- M. P. M. Ahammed Kurikkal

Minister for Panchayath and Community Development
- In office 6 March 1967 – 24 October 1968
- Chief Minister: E.M.S. Namboodiripad
- Preceded by: P. P. Ummer Koya
- Succeeded by: K. Avukader Kutty Naha

Personal details
- Born: 23 August 1921
- Died: 24 October 1968 (aged 47)
- Party: Indian Union Muslim League

= M. P. M. Ahammed Kurikkal =

Indian politician and social worker

M. P. M. Ahammed "Bapu" Kurikkal (1921 - 1968) was an Indian politician and social worker who served as the Minister for Local Self Governments in Kerala Government from 1967 to 1968. He conceived the creation of the Malappuram District in central Kerala in the late 1960s.

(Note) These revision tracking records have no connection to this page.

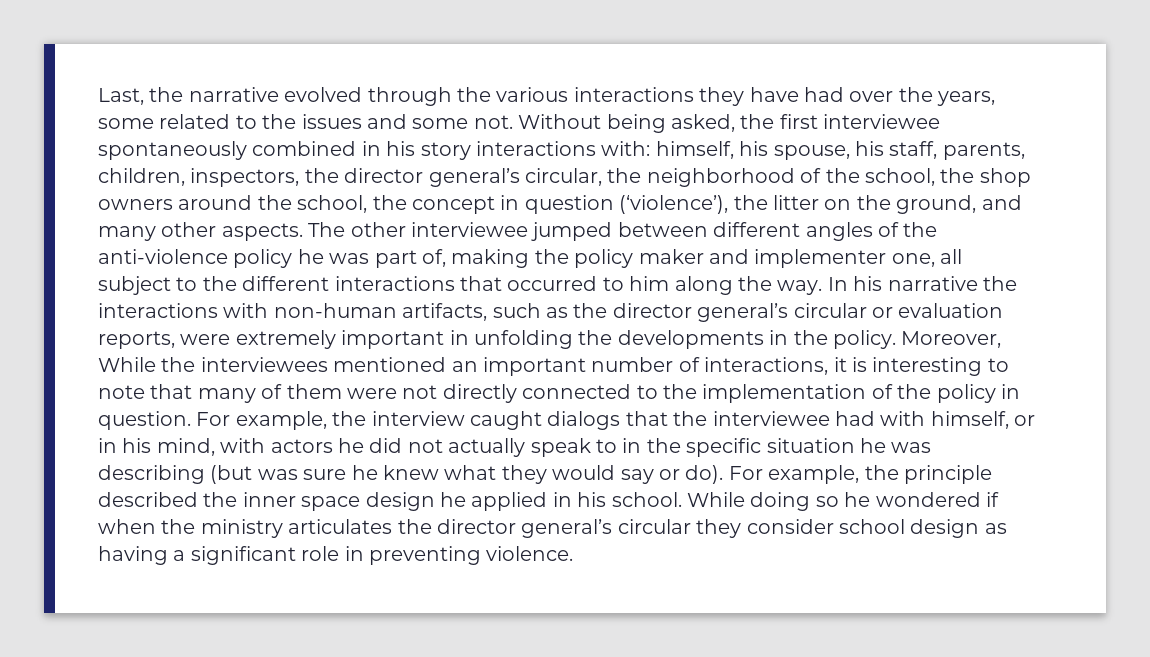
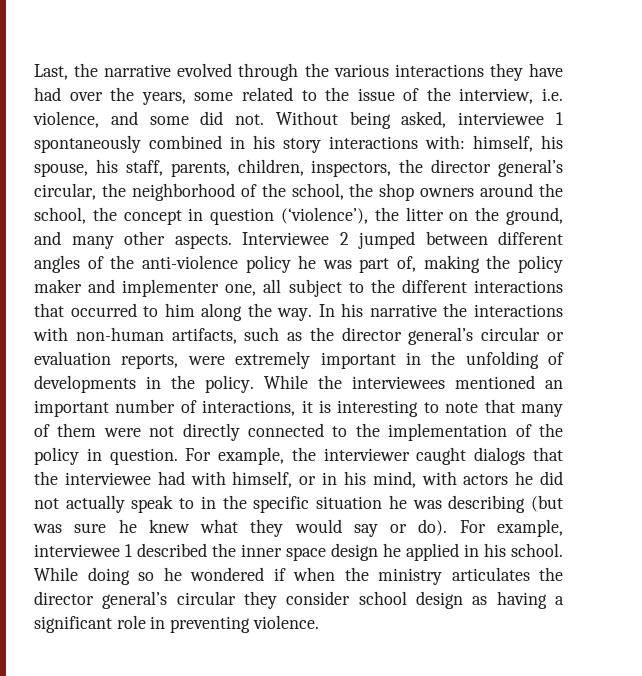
- Last, the narrative evolved through the various interactions they have had over the years, some related to the issues and some not.
+ Last, the narrative evolved through the various interactions they have had over the years, some related to the issue of the interview, i.e. violence, and some did not.
- Without being asked, the first interviewee spontaneously combined in his story interactions with: himself, his spouse, his staff, parents, children, inspectors, the director general’s circular, the neighborhood of the school, the shop owners around the school, the concept in question (‘violence’), the litter on the ground, and many other aspects.
+ Without being asked, interviewee 1 spontaneously combined in his story interactions with: himself, his spouse, his staff, parents, children, inspectors, the director general’s circular, the neighborhood of the school, the shop owners around the school, the concept in question (‘violence’), the litter on the ground, and many other aspects.
- The other interviewee jumped between different angles of the anti-violence policy he was part of, making the policy maker and implementer one, all subject to the different interactions that occurred to him along the way.
+ Interviewee 2 jumped between different angles of the anti-violence policy he was part of, making the policy maker and implementer one, all subject to the different interactions that occurred to him along the way.
- In his narrative the interactions with non-human artifacts, such as the director general’s circular or evaluation reports, were extremely important in unfolding the developments in the policy.
+ In his narrative the interactions with non-human artifacts, such as the director general’s circular or evaluation reports, were extremely important in the unfolding of developments in the policy.
- Moreover, While the interviewees mentioned an important number of interactions, it is interesting to note that many of them were not directly connected to the implementation of the policy in question.
+ While the interviewees mentioned an important number of interactions, it is interesting to note that many of them were not directly connected to the implementation of the policy in question.
- For example, the interview caught dialogs that the interviewee had with himself, or in his mind, with actors he did not actually speak to in the specific situation he was describing (but was sure he knew what they would say or do).
+ For example, the interviewer caught dialogs that the interviewee had with himself, or in his mind, with actors he did not actually speak to in the specific situation he was describing (but was sure he knew what they would say or do).
- For example, the principle described the inner space design he applied in his school.
+ For example, interviewee 1 described the inner space design he applied in his school.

He was the Indian Union Muslim League representative to the Kerala Legislative Assembly from Kondotty (1957 and 1960) and Malappuram (1967).' He and C. H. Mohammed Koya were the first two Indian Union Muslim League ministers in Kerala Government (1967- 69 Namboodiripad Ministry).

Kurikkal died in October 1968 while serving as the Minister of Panchayat and Community Development in the 1967- 69 Namboodiripad Ministry (United Front Government). He was succeeded by K. Avukaderkutty Naha (who oversaw the creation of the Malappuram District in 1969).